Abstract

Background. Initially the course of the 2009 swine flu pandemic was uncertain and impossible to predict with any confidence. An effective prospective data resource exists in the United Kingdom (UK) that could have been utilized to describe the scope and extent of the swine flu outbreak as it unfolded. We describe the 2009 swine flu outbreak in the UK as recorded daily by general practitioners and the potential use of this database for real-time tracking of flu outbreaks. Methods. Using the General Practice Research Database, a real-time general practice, electronic database, we estimated influenza incidence from July 1998 to September 2009 according to age, region, and calendar time. Results. From 1998 to2008, influenza outbreaks regularly occurred yearly from October to March, but did not typically occur from April to September until the swine flu outbreak began in April 2009. The weekly incidence rose gradually, peaking at the end of July, and the outbreak had largely dissipated by early September. Conclusions. The UK swine flu outbreak, recorded in real time by a large group of general practitioners, was mild and limited in time. Simultaneous online access seemed feasible and could have provided additional clinical-based evidence at an early planning stage of the outbreak.

1. Introduction

An outbreak of influenza in Mexico in April 2009 was found to be due to a new H1N1 strain of influenza A (subsequently referred to as “swine flu”). A worldwide spread of the virus rapidly ensued. Initially, the nature and scope of a swine flu pandemic was uncertain and, in view of the high variability of influenza outbreaks in the past 40 years, it was impossible to predict with any confidence [15]. In the UK and elsewhere, influenza surveillance systems have operated for decades to follow the course of such outbreaks, and subsequent to the initial swine flu outbreak additional surveillance efforts were instituted in the UK (http://www.hpa.org.uk/).

In the June 20, 2009 issue of The Lancet, Tran and colleagues commended the UK efforts to address the outbreak, but noted that “our major concern about the current response to H1N1 has been the dearth of any systematic, prospective, patient-oriented clinical research alongside the commendable public health response to the pandemic” [6]. In fact, an effective, systematic, prospectively designed data resource did exist in the UK at the time and could have been used to describe the course of the outbreak in the general population, as diagnosed by a representative sample of some 1000 general practitioners on a daily basis, from the start as it unfolded.

The United Kingdom (UK) General Practice Research Database (GPRD) is a computer-based electronic medical record system that was established in 1990 to replace the traditional paper medical record.
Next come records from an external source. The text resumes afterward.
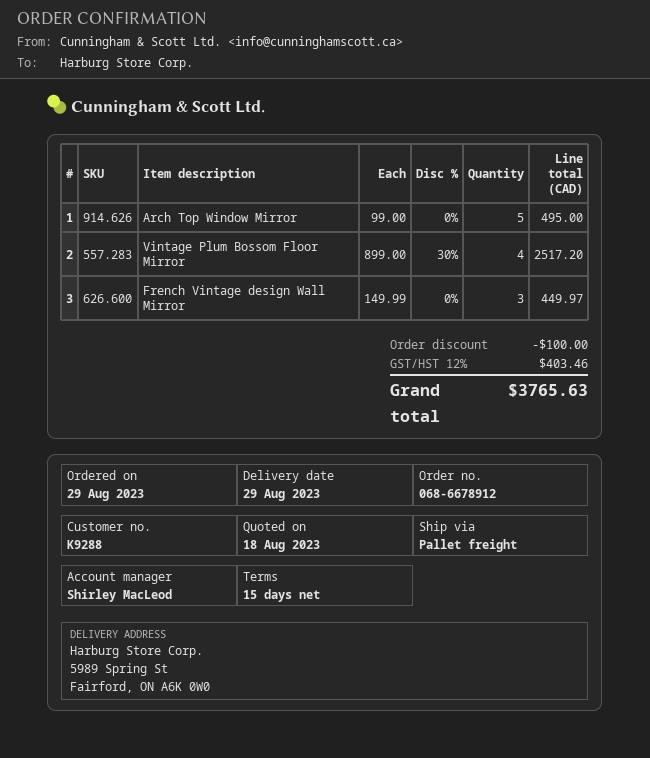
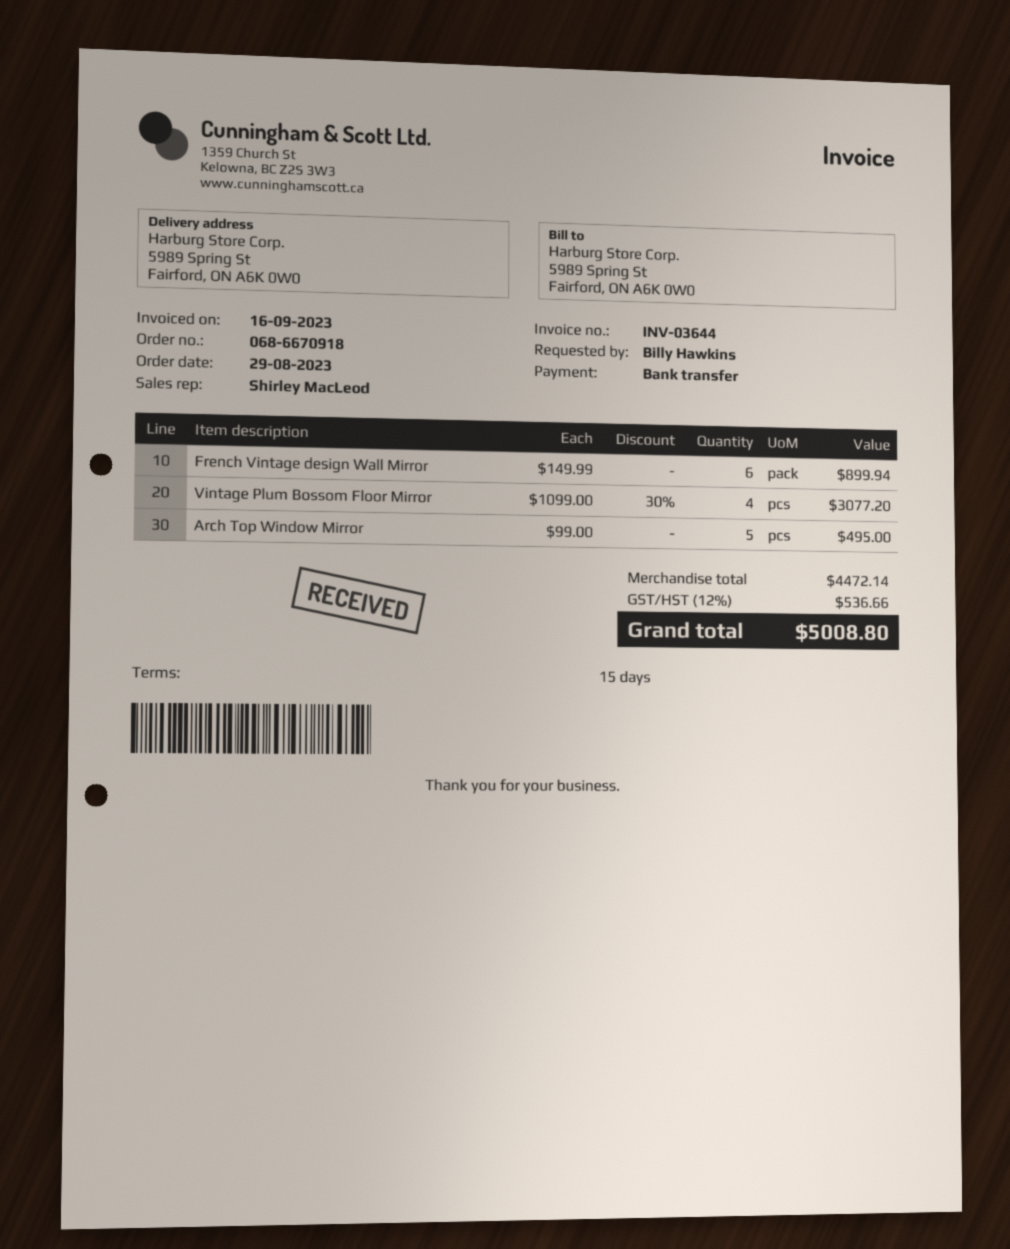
order number: 068-6678912 -> 068-6670918
Vintage Plum Bossom Floor Mirror: 4 x 899.00 - 30% = 2517.20 -> 4 x 1099.00 - 30% = 3077.20
French Vintage design Wall Mirror: 3 x 149.99 = 449.97 -> 6 x 149.99 = 899.94
discount: 100.00 -> none
tax: 12% = 403.46 -> 12% = 536.66
total: 3765.63 -> 5008.80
It provides a comprehensive, chronological, validated record of diagnoses, vaccinations, prescribed medicines, and other relevant clinical information recorded during the consultation with the patient [7, 8]. This resource has been used to describe in detail the incidence of mumps, measles, and influenza in the UK in relation to age, calendar time, geographic location, and prior vaccination as recorded electronically in real time by some 350 UK general practices located from Northern Ireland to Southeast England [5, 9, 10]. In this paper, we describe in detail the first wave of the swine flu outbreak in the UK in the spring and summer of 2009.

2. Methods

2.1. Data Source

The contributing UK general practices have provided continuous standardized, computer-recorded, anonymous medical information to the Database since 1984. A user group was formed to support the GPs who use the office computers (http://www.nvug.org/) About 3 million people, an estimated 5% of the UK population, are registered in these general practices [9, 11]. Initially, the data collection was a collaborative effort with Vamp Health, the private business that produced the general practice office computers [12]. The data was organized and formatted into a file structure that provides rapid and efficient access for observational research [7]. In the late 1990s, the responsibility for data collection was transferred to the Medicines and Healthcare products Regulatory Agency (MHRA).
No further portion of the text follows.